Monroe’s confirmed COVID-19 cases at 4, social distancing efforts continue

MONROE, Conn. — Monroe now has four confirmed COVID-19 cases. While First Selectman Ken Kellogg continues to post regular updates on the town website, he is reserving town-wide alert systems like CodeRed for major emergencies and directives during the global pandemic.

“We should expect the number is going to go up. It’s in Fairfield County,” he said of local cases Thursday. “It just reinforces that we should do our part in social distancing. Obviously, if there were some dramatic change in the number of cases, I would inform the town, but otherwise, I will update the website.”

According to the last update Kellogg made on the town’s website, as of this Thursday evening, there are 1,012 cases in Connecticut and 607 in Fairfield County.

Since Town Hall was closed for routine access by the public last Friday, a drop off mailbox was placed in the lobby of the Monroe Police Department to allow people to deliver letters and documents to town departments.

On Thursday afternoon, Stephen Wolf, who is in charged of maintaining the town’s buildings, secured the mailbox in place.

“It’s working well,” said Richard Schultz, the town planner, adding it the mailbox was in place for two days.

Inside Town Hall, Kellogg said employees have been practicing social distancing, allowing one person into an office at a time and putting tape on the floor to mark off six feet, so they know where to stand.

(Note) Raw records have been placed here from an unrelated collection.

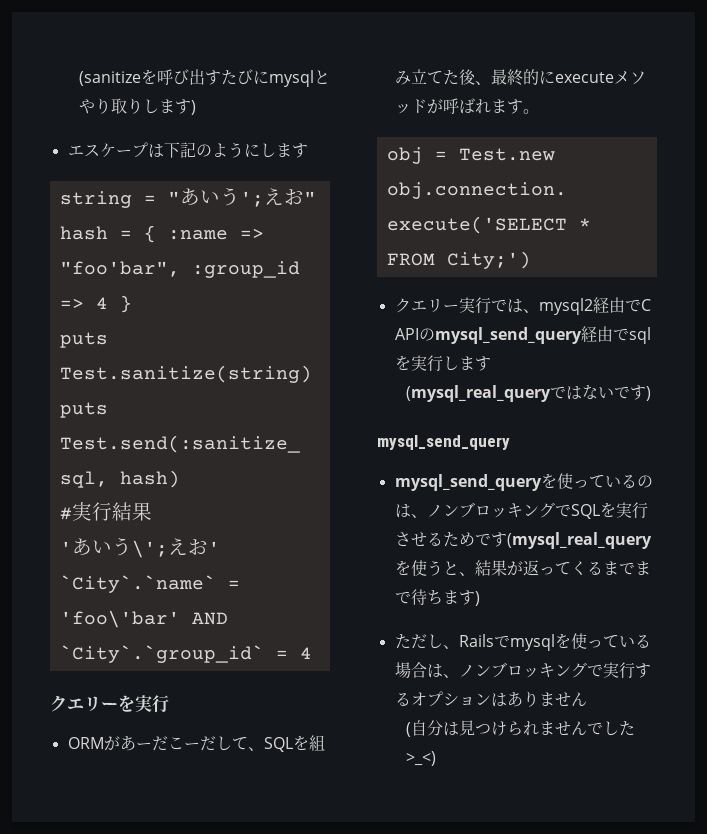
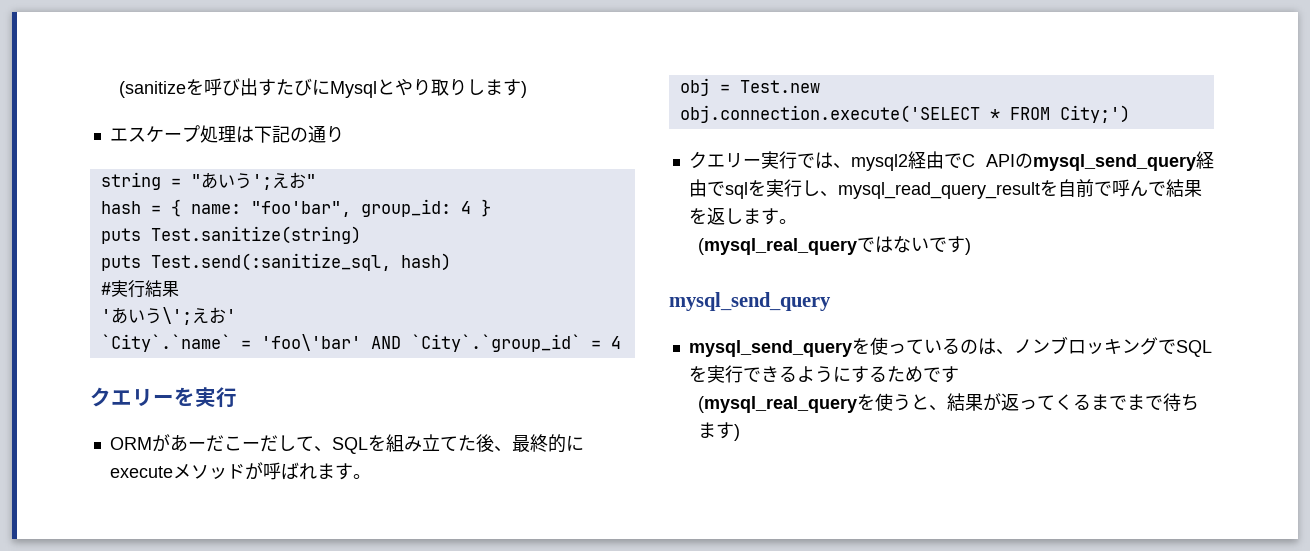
[268,70,314,87] mysql -> [329,81,377,98] Mysql
(148, 150) none -> [199,125,236,143] 処理
[211,142,308,158] ようにします -> [307,125,344,143] 通り
[167,228,264,240] [59,261,300,278] [59,298,84,309] :name => "foo'bar", :group_id => -> [190,199,451,217] name: "foo'bar", group_id:
[458,356,491,371] ます -> [819,179,1202,199] [688,207,797,225] 、mysql_read_query_resultを自前で呼んで結果を返します。
[394,532,427,547] させ -> [742,366,869,383] できるようにす
(507, 539) none -> (959, 374) //
[394,633,651,651] [394,662,651,679] [394,691,587,707] [405,720,635,737] [405,751,436,766] // ただし、Railsでmysqlを使っている場合は、ノンブロッキングで実行するオプションはありません // (自分は見つけられませんでした>_<) -> (740, 432) none

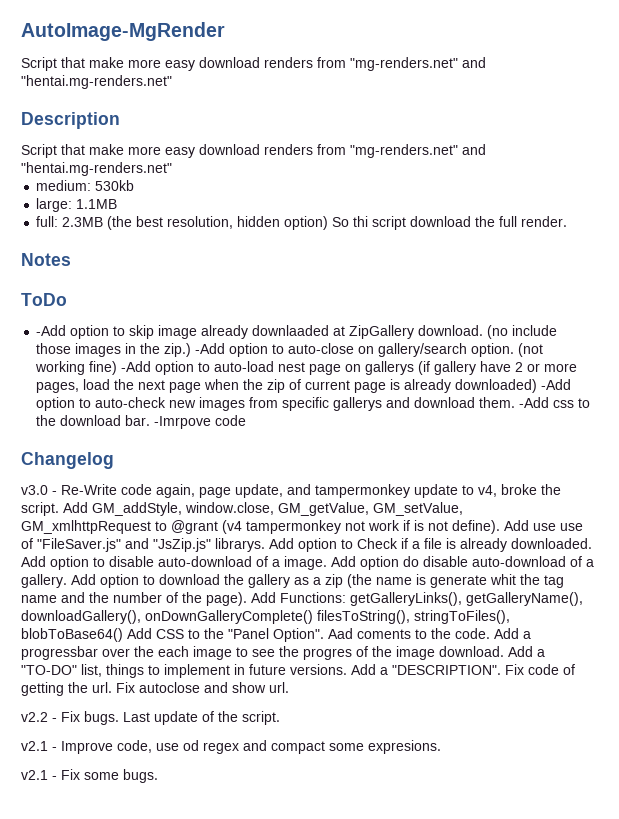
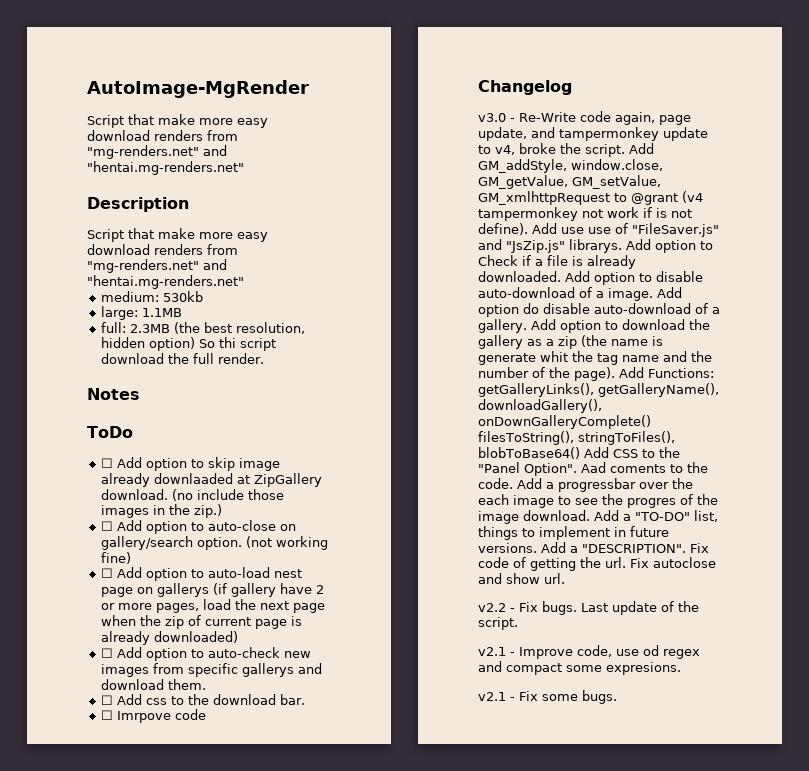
[36,325,67,336] -Add -> [100,457,142,468] ☐ Add
[195,343,226,354] -Add -> [100,520,142,531] // ☐ Add
[121,361,152,372] -Add -> [100,567,142,578] // ☐ Add
[541,379,572,390] -Add -> [100,647,142,658] // ☐ Add
[519,397,550,408] -Add -> [100,694,142,705] // ☐ Add
[154,416,212,429] -Imrpove -> [100,710,171,723] // ☐ Imrpove

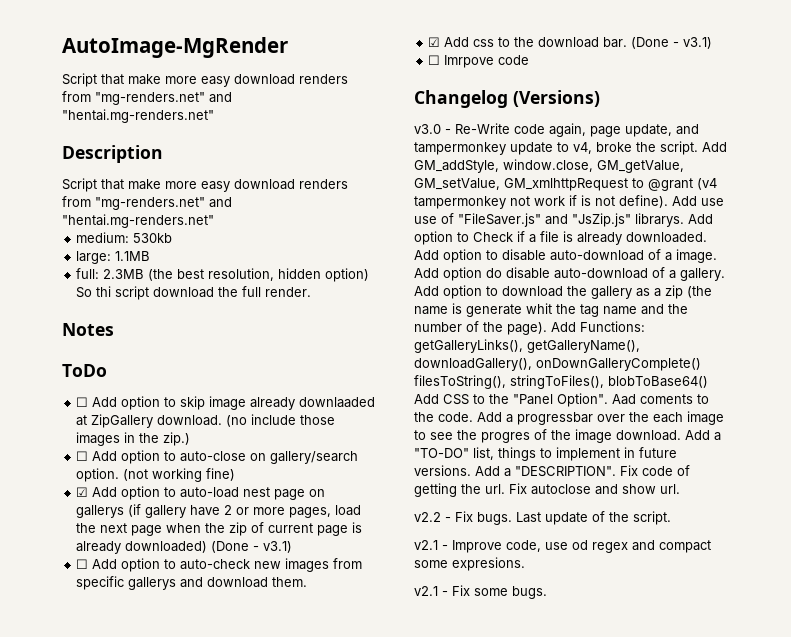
[100,568,113,578] ☐ -> [76,487,89,497] ☑
(238, 637) none -> [211,541,293,553] (Done - v3.1)
[100,695,113,705] ☐ -> [428,37,441,47] ☑
(305, 699) none -> [631,37,713,49] (Done - v3.1)
(572, 87) none -> [513,90,600,107] (Versions)

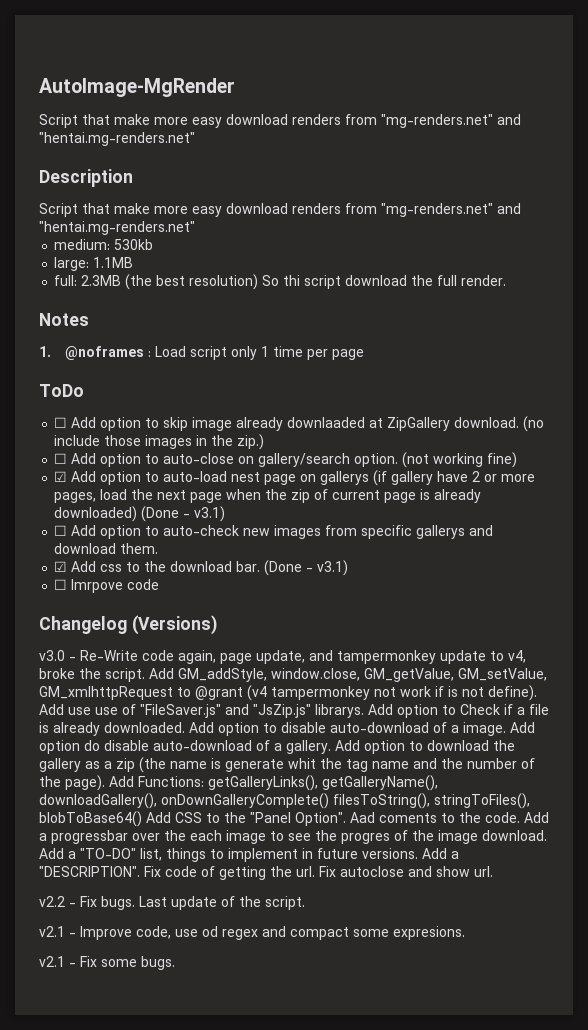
[208,268,370,282] resolution, hidden option) -> [189,274,259,290] resolution)
(114, 329) none -> [39,346,365,360] // 1. @noframes : Load script only 1 time per page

Remote Board of Finance meeting

Tonight, the Board of Finance’s budget workshop will be held remotely via GoToMeeting.

It starts at 6 p.m. and the public can access it, in audio only, using a computer, tablet or smartphone. Click on this link or dial in by calling 1-872-240-3212 and entering the  access code: 956-642-173.

The total $91.5 million town budget proposal for fiscal year 2020-21 carries a projected 2.6 percent tax increase. It includes $59.5 million for education and $31.9 million for town services.

Currently, the proposal represents a 4.01 percent spending increase for Monroe’s schools and 0.6 percent for town services.

There will be no budget referendum this year due to the coronavirus pandemic. Gov. Ned Lamont issued an executive order requiring a municipality’s “budget-making authority,” in Monroe’s case the Board of Finance, to adopt a final budget and set the tax rate.

Board of Finance Chairman Michael Manjos and Kellogg said the board will accept public input throughout the process.